Parfois, il arrive que certains automobilistes entreprennent des manœuvres compliquées pour sortir de chez eux et semblent me regarder un peu gênés me voyant attendre que la manœuvre soit finie : qu’ils soient rassurés, j’arriverai à la même heure que d’habitude, il ne sert à rien de risquer l’accident en me faufilant au dernier moment pour passer coûte que coûte.

Le problème est que dans la bulle que représente l’habitacle automobile, on ne se rend pas compte du danger que l’on crée lorsqu’on cherche à gagner ces précieuses minutes. L’automobiliste qui m’a dépassé en m’éjectant pratiquement sur le trottoir devait être persuadé qu’il passerait sans encombre et n’a même pas du remarquer que j’ai été obligé de me mettre à l’abri pour éviter tout risque.

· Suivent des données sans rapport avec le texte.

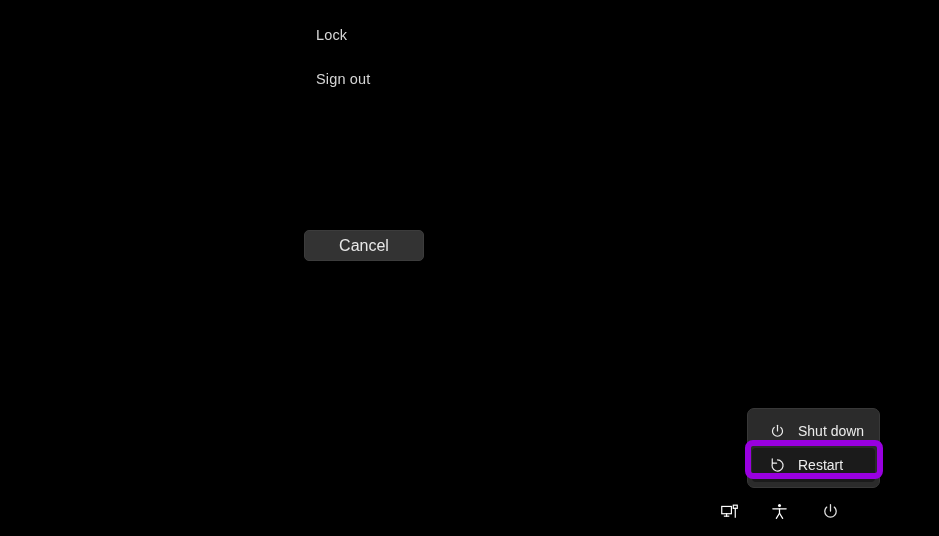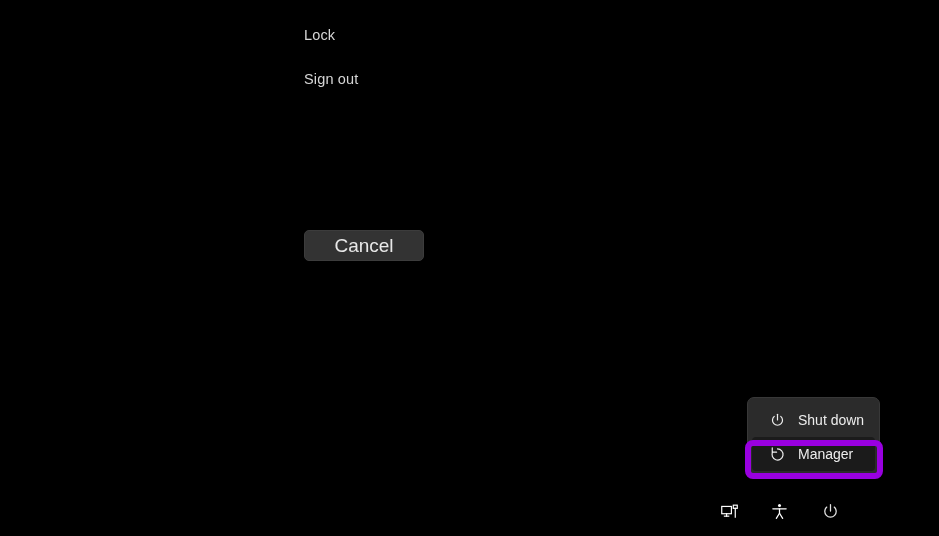--- a/index.html
+++ b/index.html
@@ -19,7 +19,7 @@
   
   .security-options {
     position: absolute;
-    left: 304px;
+    left: 316px;
     top: 18px;
     width: 420px;
   }

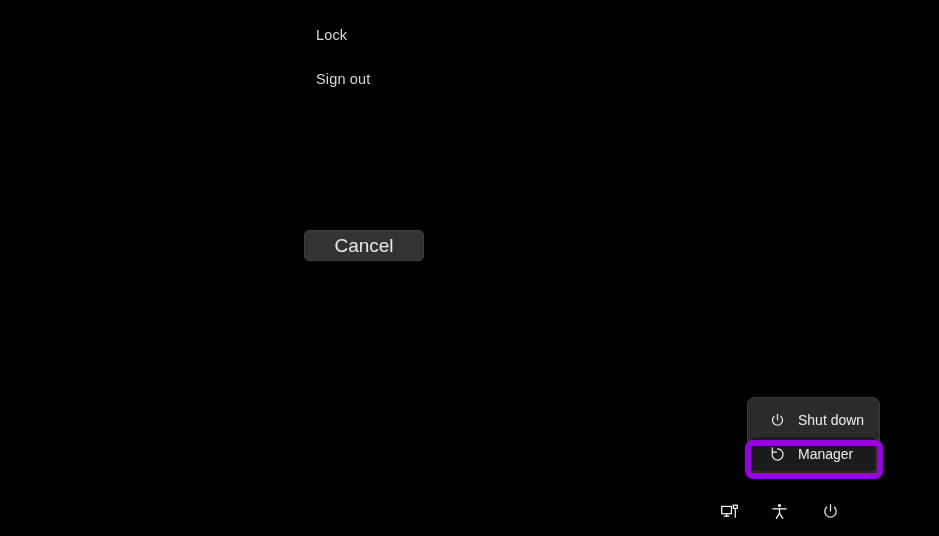--- a/index.html
+++ b/index.html
@@ -45,7 +45,7 @@
     border-radius: 5px;
     box-sizing: border-box;
     color: #e8e8e8;
-    font-size: 19px;
+    font-size: 16px;
     display: flex;
     align-items: center;
     justify-content: center;

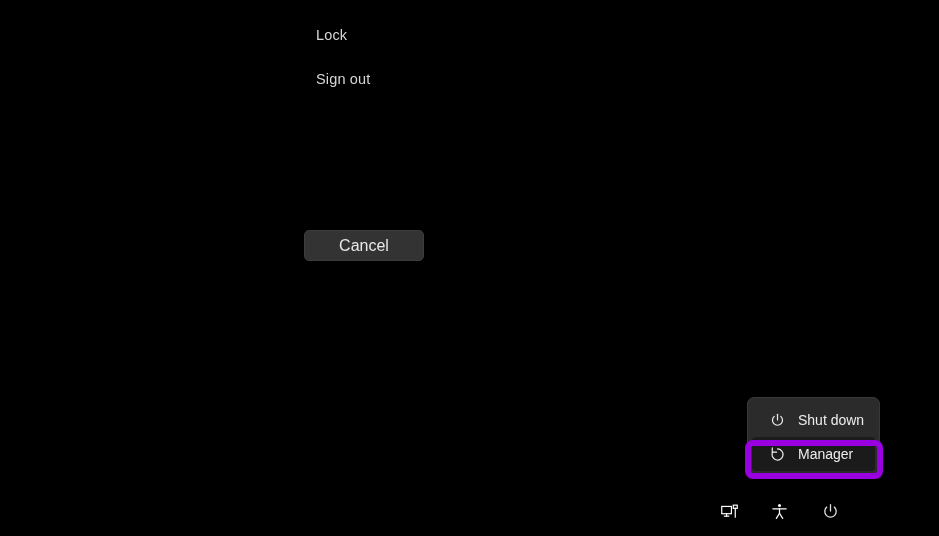--- a/index.html
+++ b/index.html
@@ -58,7 +58,7 @@
   .power-flyout {
     position: absolute;
     left: 747px;
-    top: 397px;
+    top: 408px;
     width: 133px;
     background: #2b2b2b;
     border: 1px solid #383838;

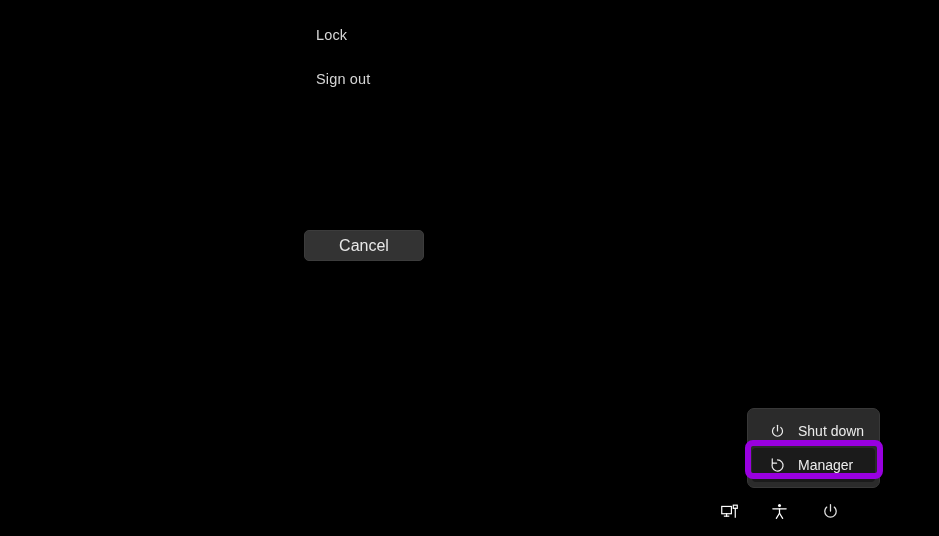--- a/index.html
+++ b/index.html
@@ -155,7 +155,7 @@
         <path d="M4.6 2.6 L4.6 8.7 L10.7 8.7"></path>
       </svg>
     </span>
-    <span>Manager</span>
+    <span>Restart</span>
   </div>
 
 </div>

Le sentiment de sécurité que procure le confort de l’habitacle automobile est un réel problème dans ce genre de cas, et peu d’automobilistes n’ayant jamais pratiqué régulièrement le vélo urbain se rendent compte du sentiment de danger éprouvé lorsqu’on est frôlé par une voiture.

D’autant plus qu’outre l’habitacle protecteur, la distance séparant le conducteur du cycliste (levier de vitesse + siège passager + carrosserie) augmente le sentiment de passer « large », là où le cycliste sent la carrosserie passer proche de son corps directement.

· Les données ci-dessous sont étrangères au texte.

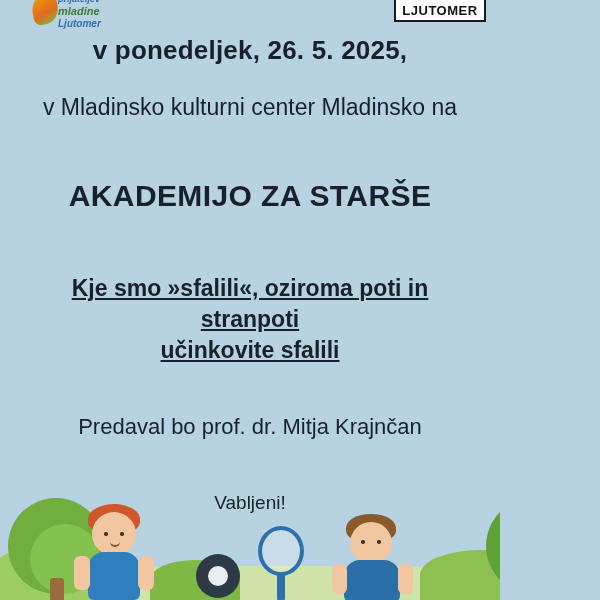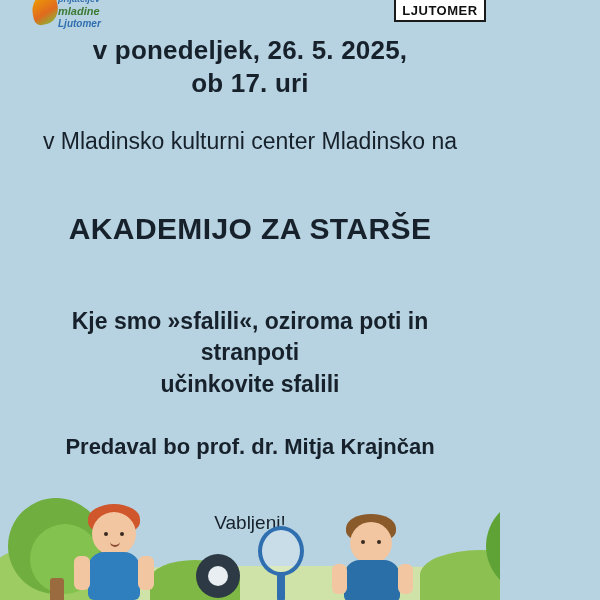--- a/index.html
+++ b/index.html
@@ -294,7 +294,6 @@
   <div class="content">
     <div class="line-date">
       <div>v ponedeljek, 26. 5. 2025,</div>
-      <div>ob 17. uri</div>
     </div>
     <div class="line-place">v Mladinsko kulturni center Mladinsko na</div>
     <div class="line-title">AKADEMIJO ZA STARŠE</div>

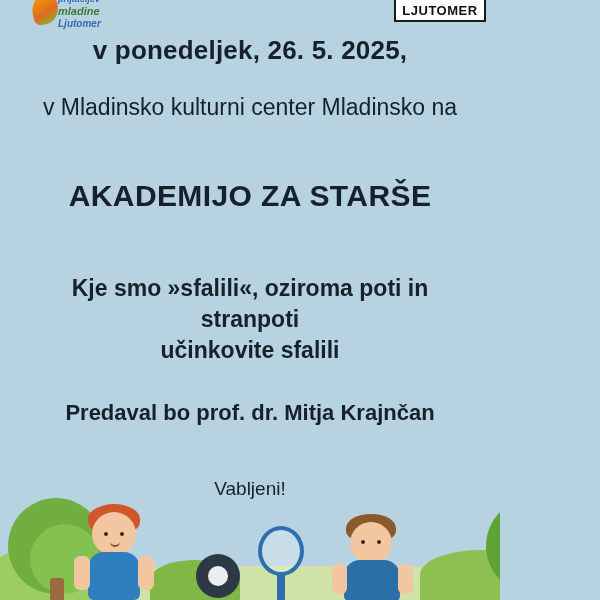--- a/index.html
+++ b/index.html
@@ -108,6 +108,7 @@
     font-weight: bold;
     margin: 60px 0 0 0;
     line-height: 1.35;
+    text-decoration: underline;
   }
   .line-lecturer {
     font-size: 22px;

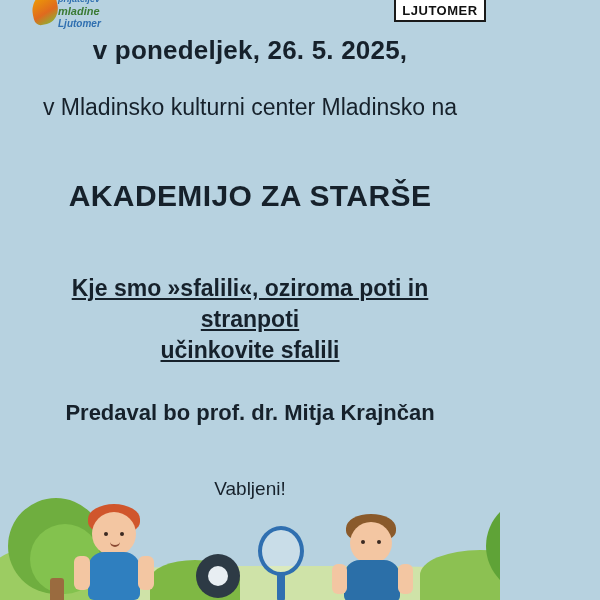--- a/index.html
+++ b/index.html
@@ -112,8 +112,8 @@
   }
   .line-lecturer {
     font-size: 22px;
-    font-weight: bold;
-    margin: 34px 0 0 0;
+    font-weight: normal;
+    margin: 48px 0 0 0;
   }
   .line-invite {
     font-size: 19px;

On ne parle ici que de ressenti, mais le danger est bien réel : entre deux voitures, le sentiment de sécurité sera partagé, mais l’accident aura autant de chance d’avoir lieu malgré tout ; les carrosseries ne ressentent rien, mais si elles se frôlent de trop près, elles tapent.

Alors, pensez-y, acceptez de perdre ponctuellement quelques minutes, l’impact final sera souvent minime par rapport au risque encouru, et on n’est jamais totalement maître de son véhicule lorsqu’on est stressé par le temps.